Cependant, ces données sont trop dispersées, trop professionnelles, le manque d'analyse et le manque de visualisation, et les gens ordinaires ne peuvent pas les comprendre. Si vous pouvez comprendre et faire attention, les mégadonnées deviendront un moyen important pour la société de surveiller la protection de l'environnement.
Le lancement de Baidu de la 'National Pollution Masiceling Map ' est un bon moyen. Combinée à la protection environnementale ouverte Big Data, Baidu Maps a ajouté une couche de détection de pollution. Tout le monde peut l'utiliser pour voir le pays et les provinces et les villes de leur propre région, le tout en protection de l'environnement. Les informations de localisation, le nom de l'organisation, le type de source d'émission et le dernier statut de conformité à la décharge de pollution annoncée par l'Environmental Protection Agency (y compris diverses centrales thermiques, les entreprises industrielles contrôlées par l'État et les usines de traitement des eaux usées) sous la supervision du bureau.
Vous pouvez vérifier la source de pollution la plus proche de vous, et un rappel apparaîtra, lequel des éléments d'inspection au point de surveillance dépasse la norme et combien de fois il dépasse la norme. Ces informations peuvent être utilisées sur les plateformes de médias sociaux en temps réel pour informer les amis et rappeler à chacun de prêter attention aux sources de pollution et à la sécurité et à la santé personnelles.
Le potentiel de valeur des applications industrielles de Big Data est énorme. Cependant, il reste encore beaucoup de travail à faire pour réaliser ces valeurs.

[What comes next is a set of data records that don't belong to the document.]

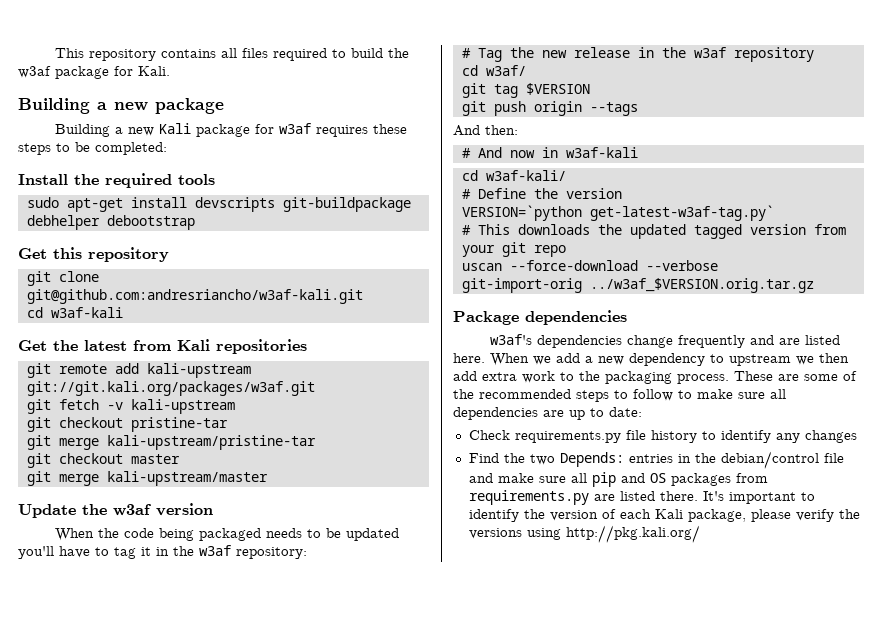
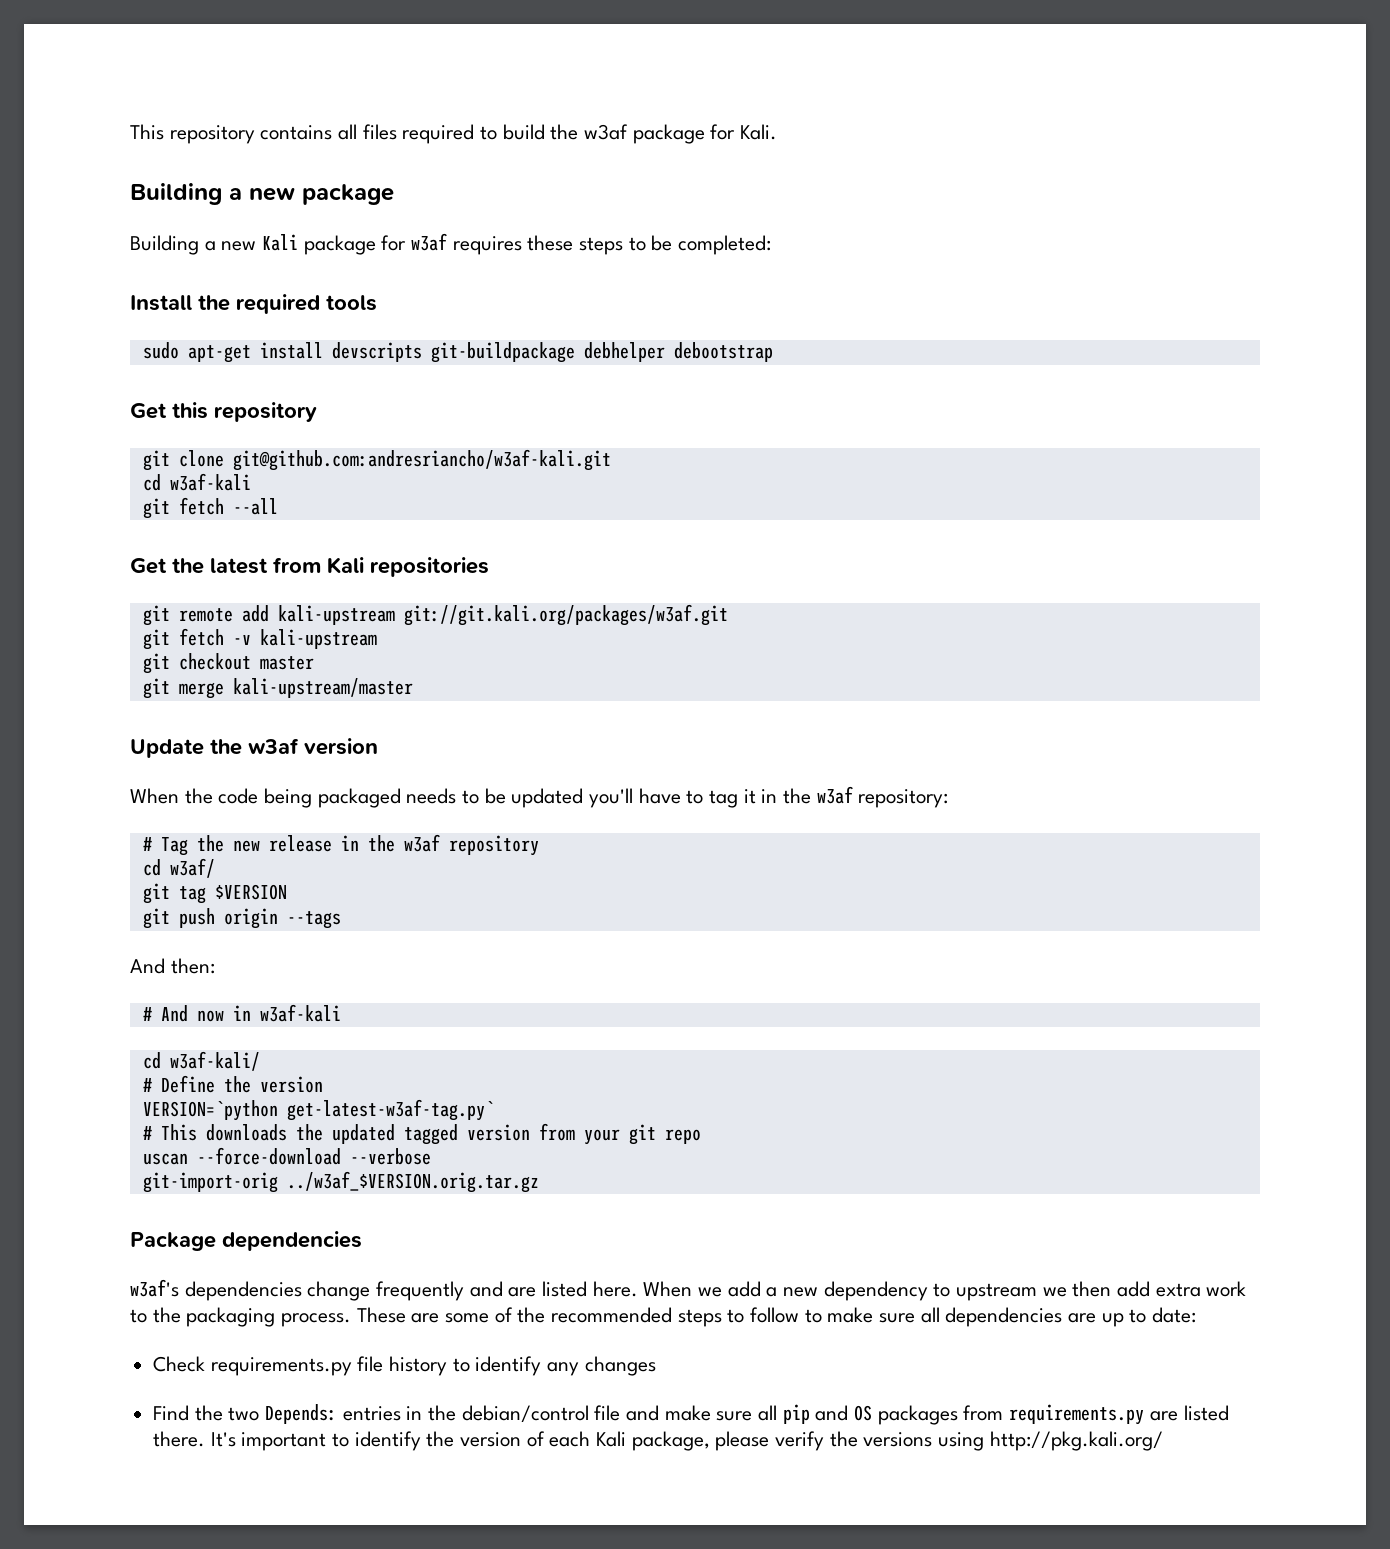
+ git fetch --all
- git checkout pristine-tar
- git merge kali-upstream/pristine-tar

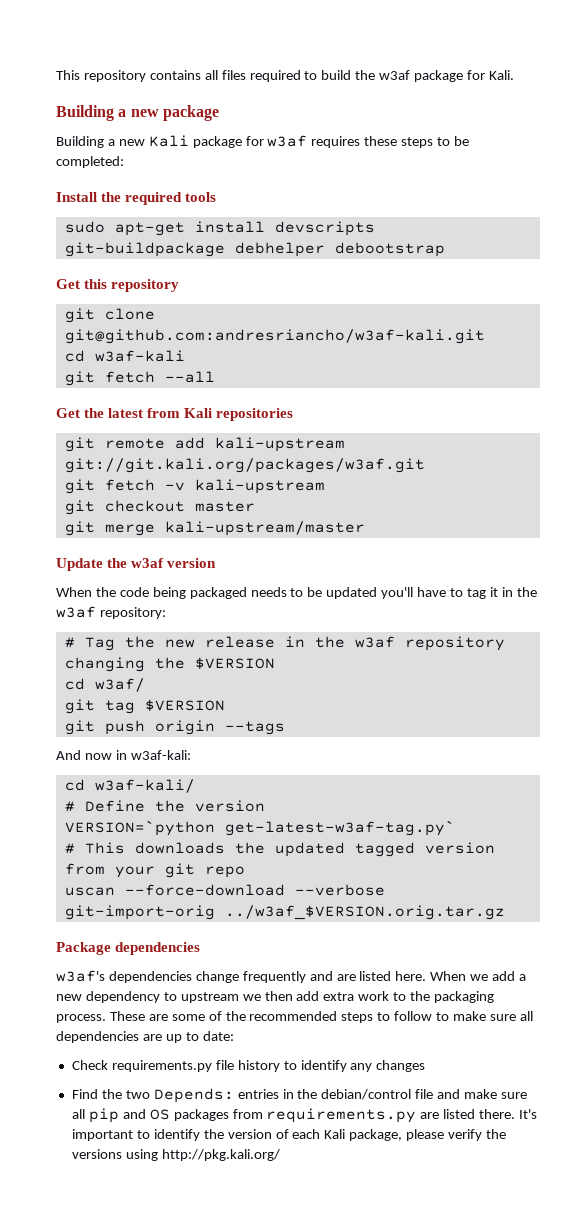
- # Tag the new release in the w3af repository
+ # Tag the new release in the w3af repository changing the $VERSION
- And then:
- # And now in w3af-kali
+ And now in w3af-kali:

L'une est la question de la création de la sensibilisation aux mégadonnées. Dans le passé, il y avait de telles Big Data, mais comme il n'y avait aucune conscience des mégadonnées et que les méthodes d'analyse des données étaient insuffisantes, de nombreuses données en temps réel ont été rejetées ou dépassées, et la valeur potentielle d'une grande quantité de données a été enterrée.
Un autre problème important est la question des îles de données. Les données de nombreuses entreprises industrielles sont distribuées dans diverses îles de l'entreprise, en particulier dans les grandes multinationales. Il est assez difficile d'extraire ces données de l'ensemble de l'entreprise.
Par conséquent, un problème important pour les applications industrielles de Big Data est les applications intégrées.